◆ **Problem**: The answer is the exact run of lines in the listing below from the line containing "flex-end -> flex-start;" up to and including the line containing "html: none ->", with pictures removed.
Top of Data supplied
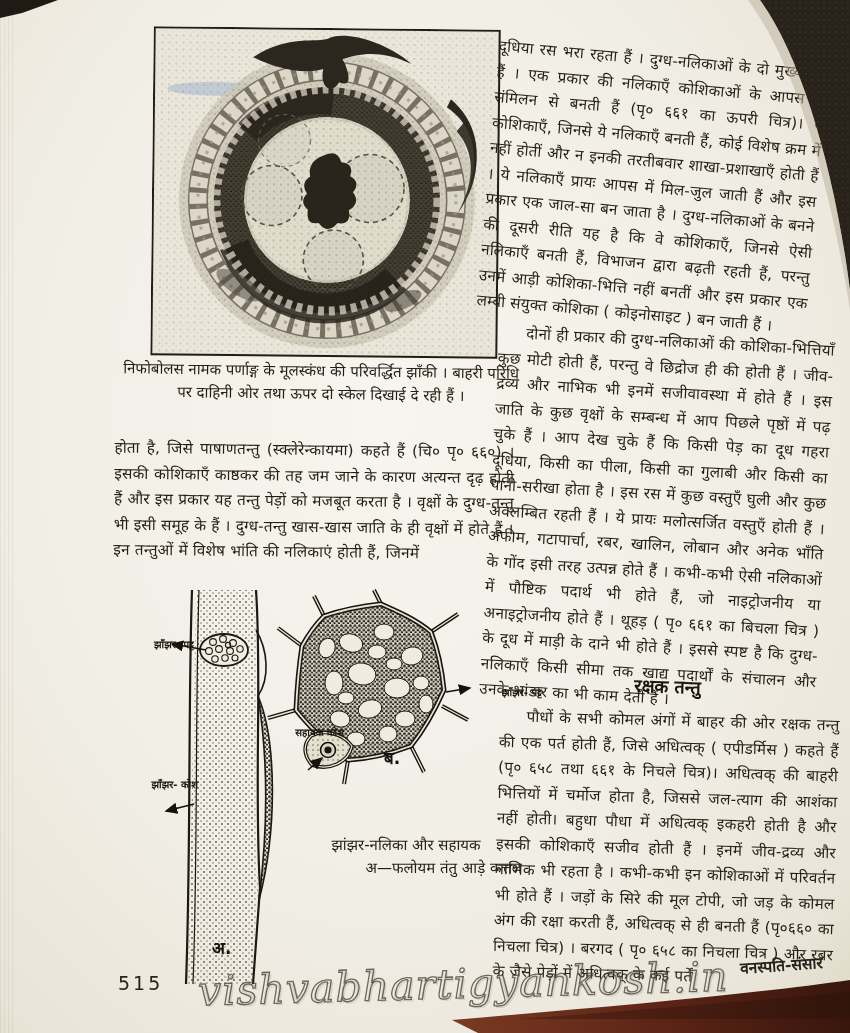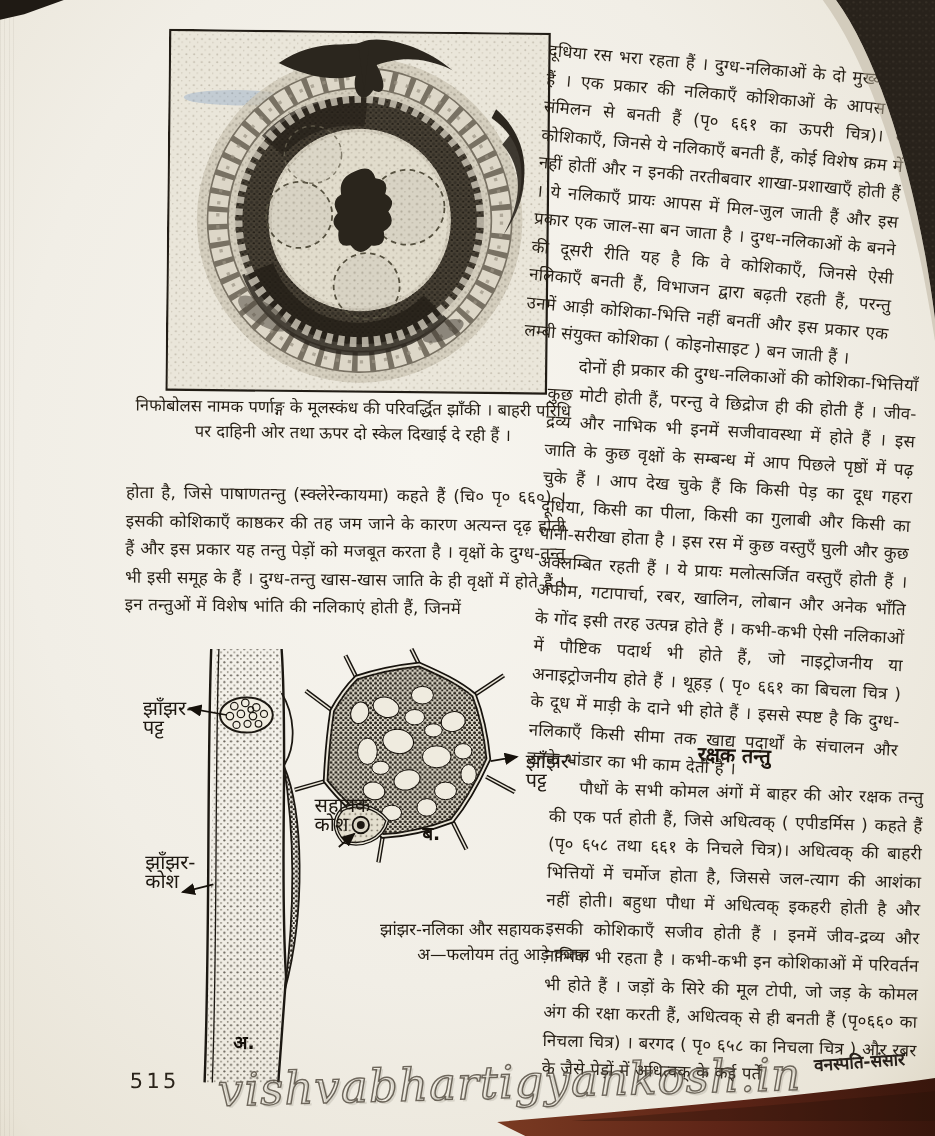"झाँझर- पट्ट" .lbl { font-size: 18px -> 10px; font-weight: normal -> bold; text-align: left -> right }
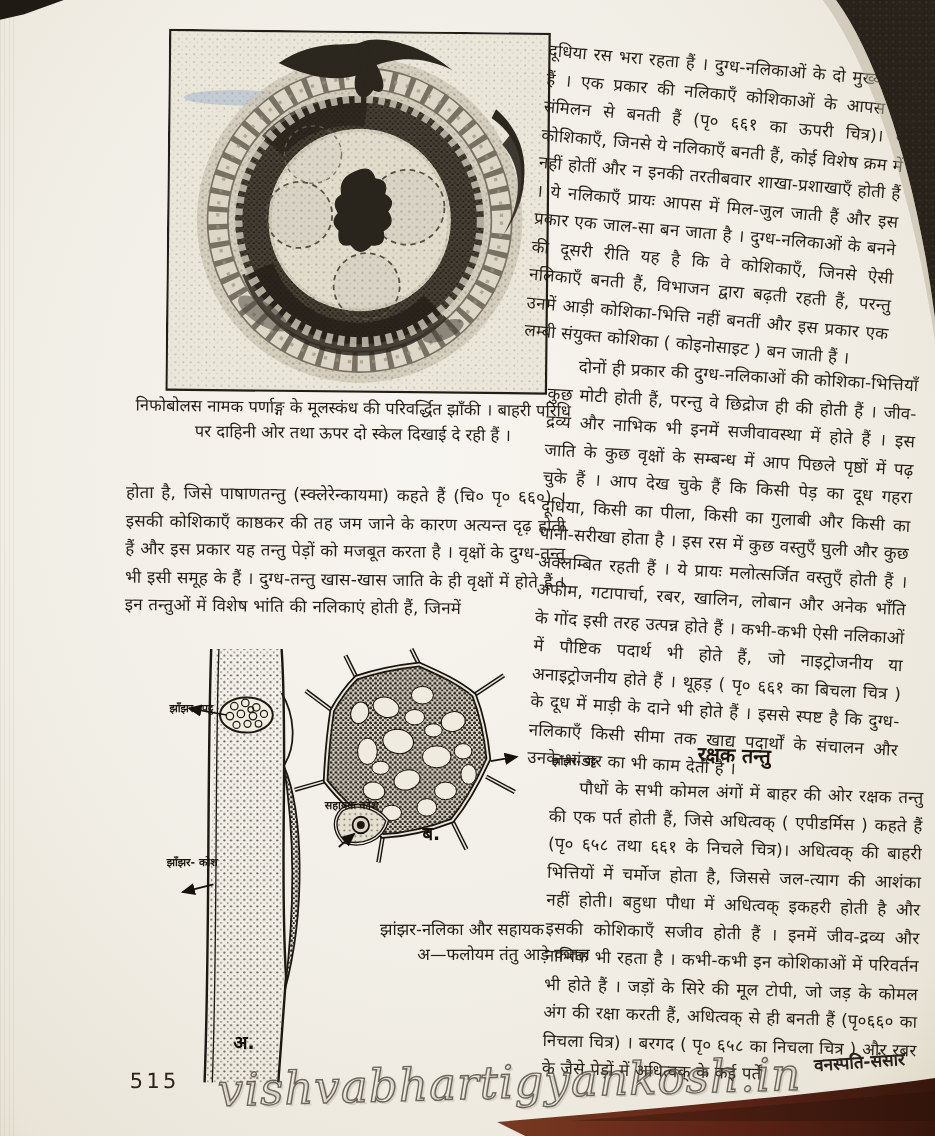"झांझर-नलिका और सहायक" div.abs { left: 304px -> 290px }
Bottom of Data supplied
Top of Data supplied
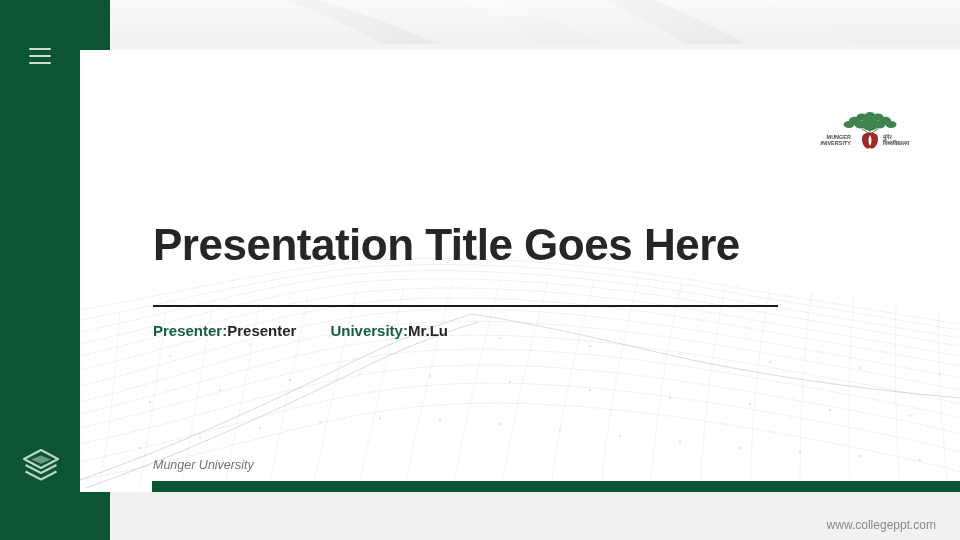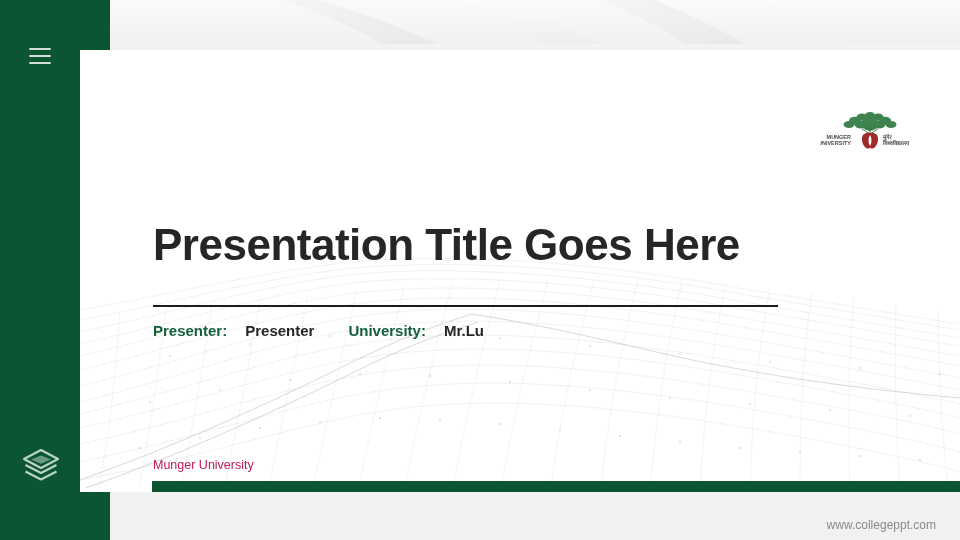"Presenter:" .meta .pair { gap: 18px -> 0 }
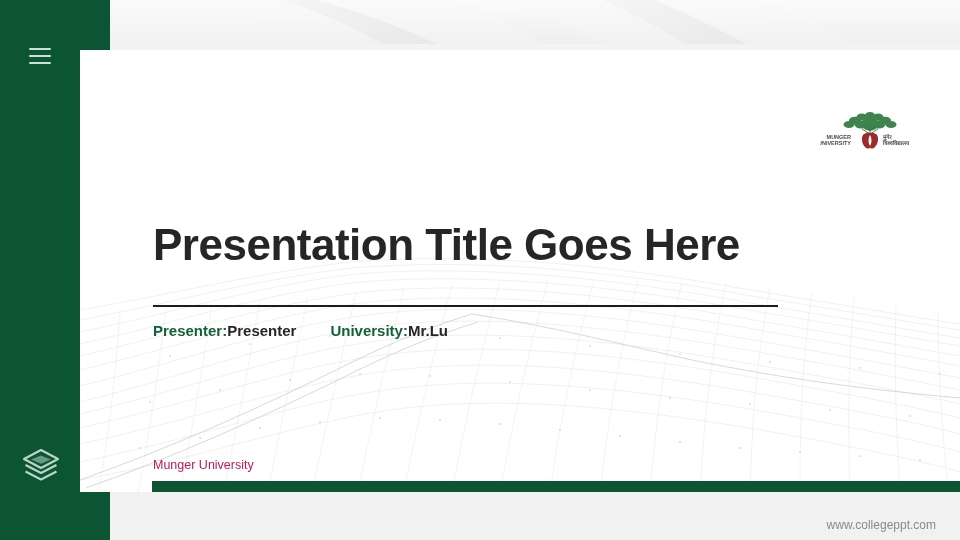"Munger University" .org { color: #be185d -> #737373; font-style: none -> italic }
Bottom of Data supplied
Top of Data supplied
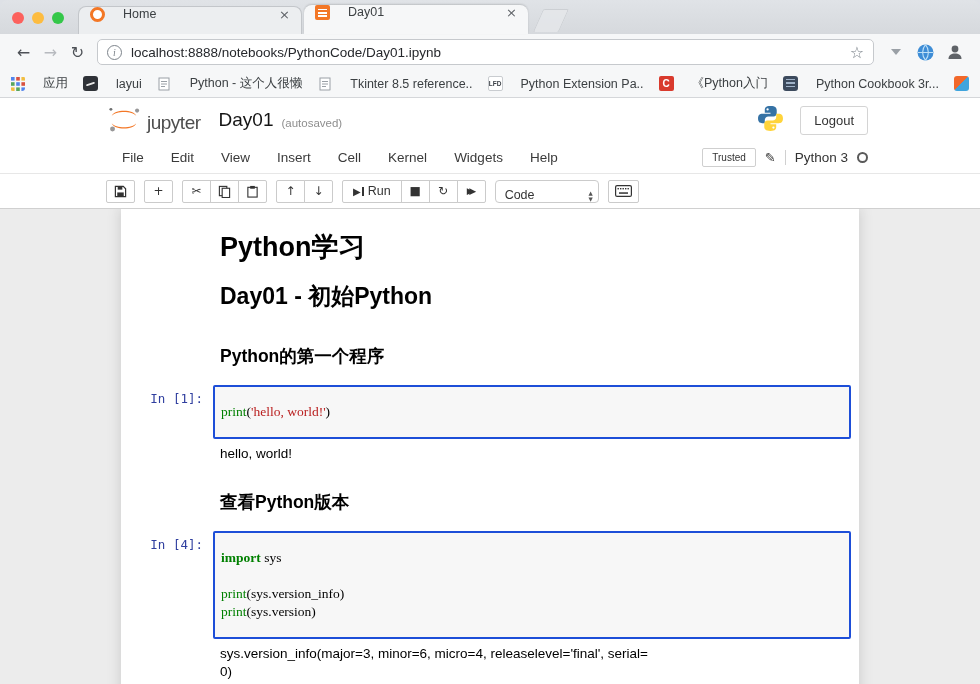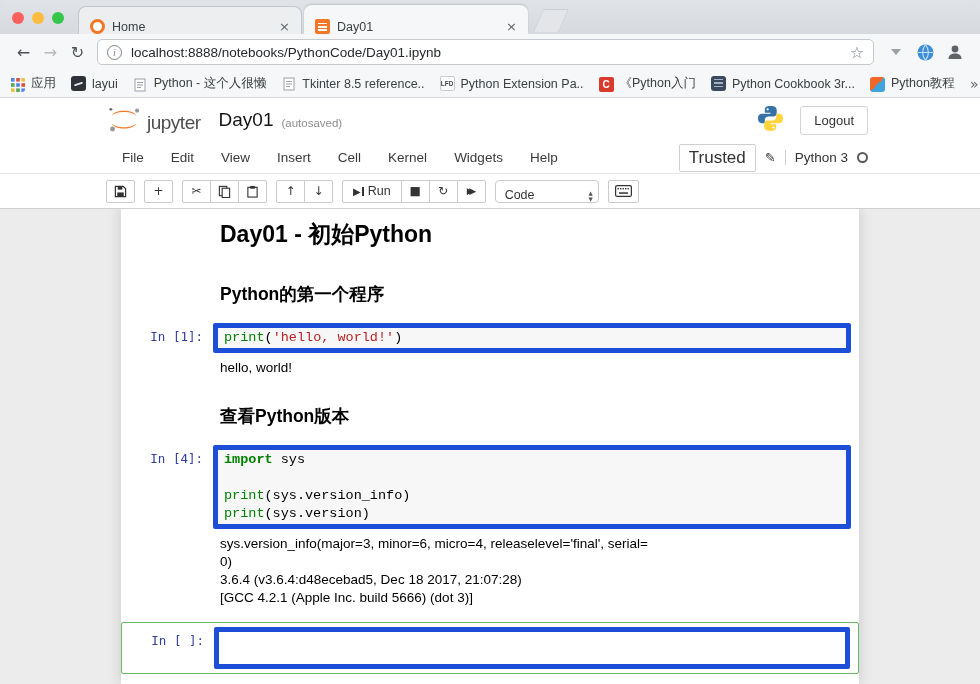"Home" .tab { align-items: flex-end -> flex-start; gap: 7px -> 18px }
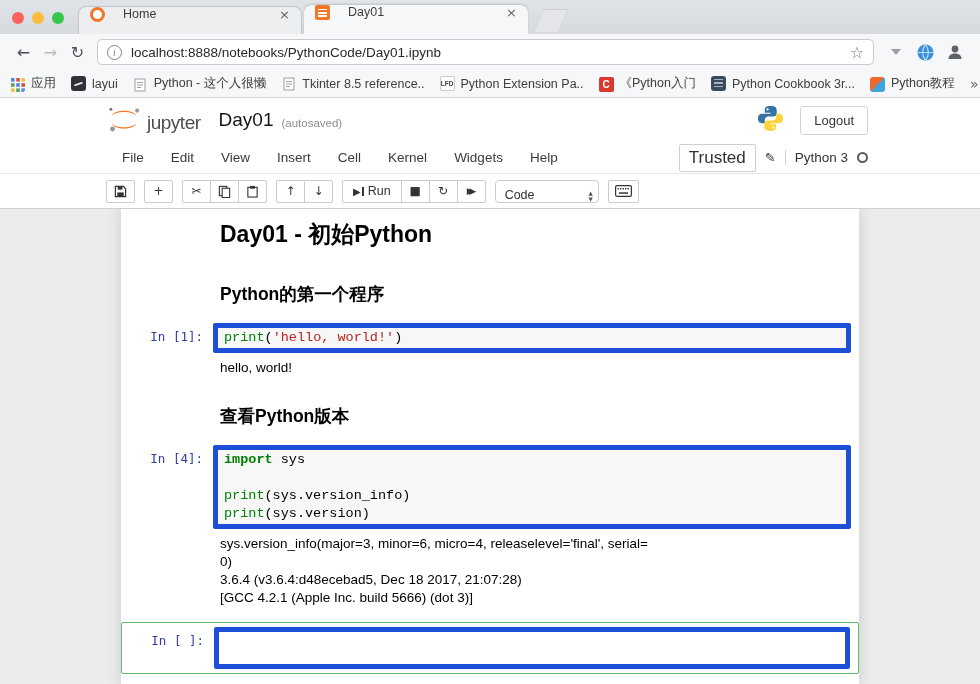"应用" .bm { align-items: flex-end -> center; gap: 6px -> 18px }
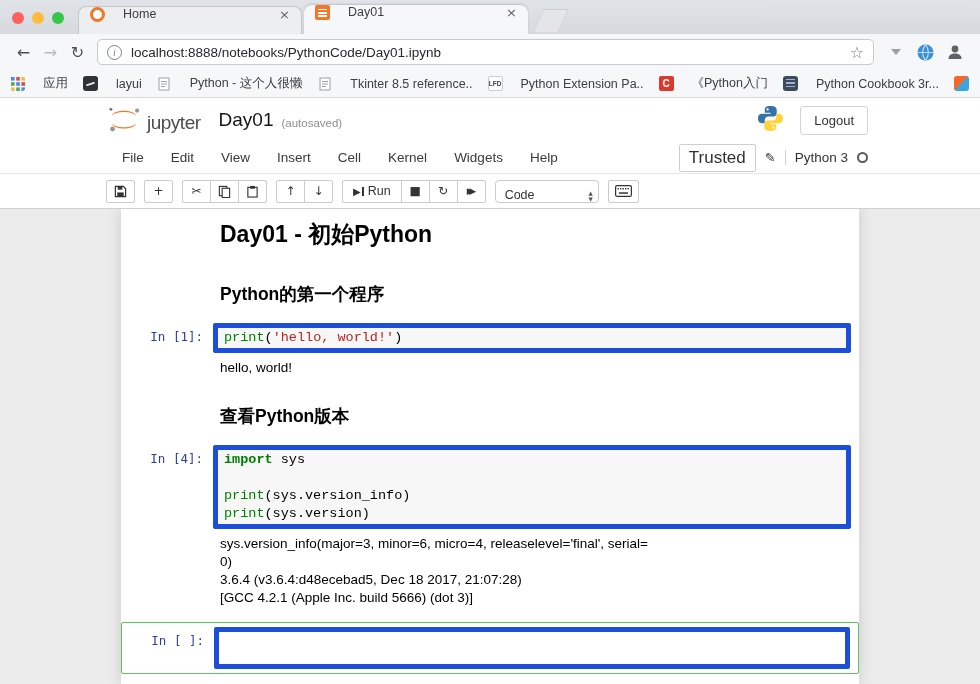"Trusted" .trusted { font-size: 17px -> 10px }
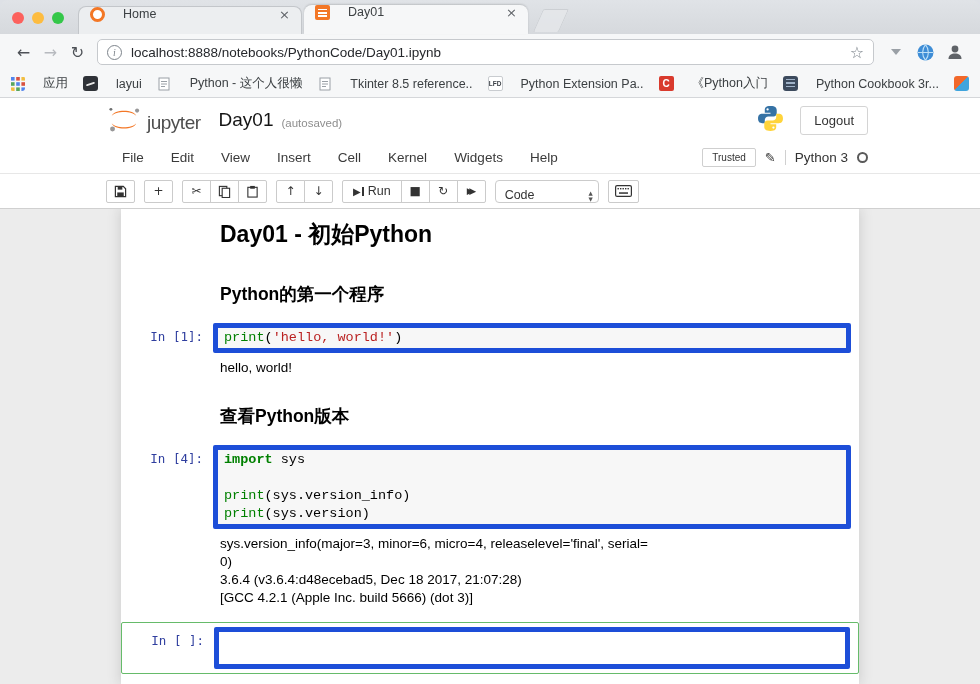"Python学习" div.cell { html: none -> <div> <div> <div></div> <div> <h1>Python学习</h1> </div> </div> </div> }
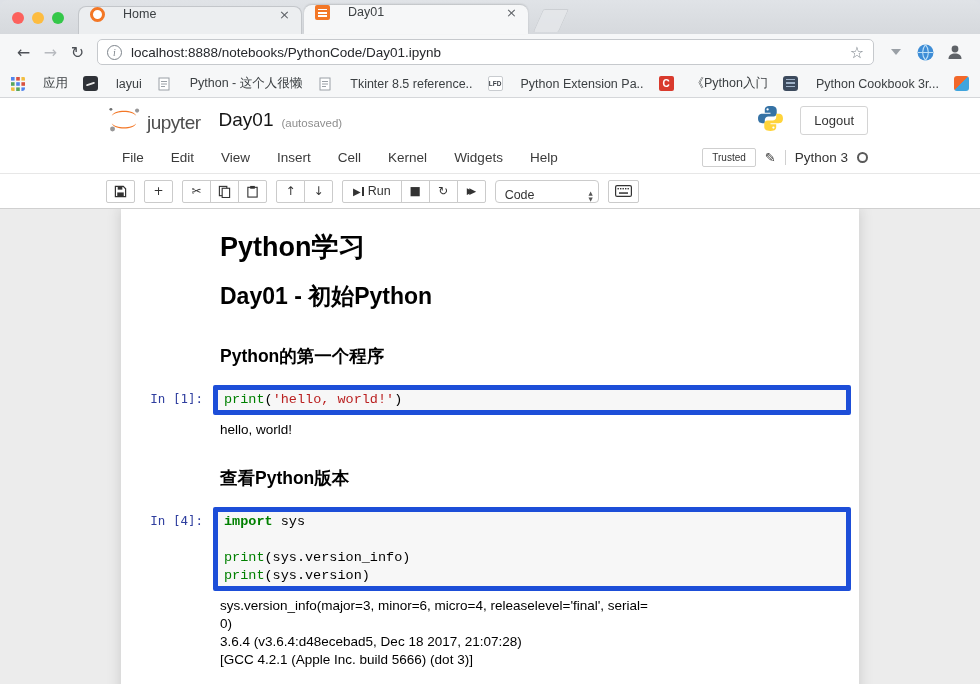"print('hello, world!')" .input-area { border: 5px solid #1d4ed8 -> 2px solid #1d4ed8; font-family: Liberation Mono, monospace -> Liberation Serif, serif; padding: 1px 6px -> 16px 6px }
Bottom of Data supplied
◆ **Result of this exercise**:
"Home" .tab { align-items: flex-end -> flex-start; gap: 7px -> 18px }
"应用" .bm { align-items: flex-end -> center; gap: 6px -> 18px }
"Trusted" .trusted { font-size: 17px -> 10px }
"Python学习" div.cell { html: none -> <div> <div> <div></div> <div> <h1>Python学习</h1> </div> </div> </div> }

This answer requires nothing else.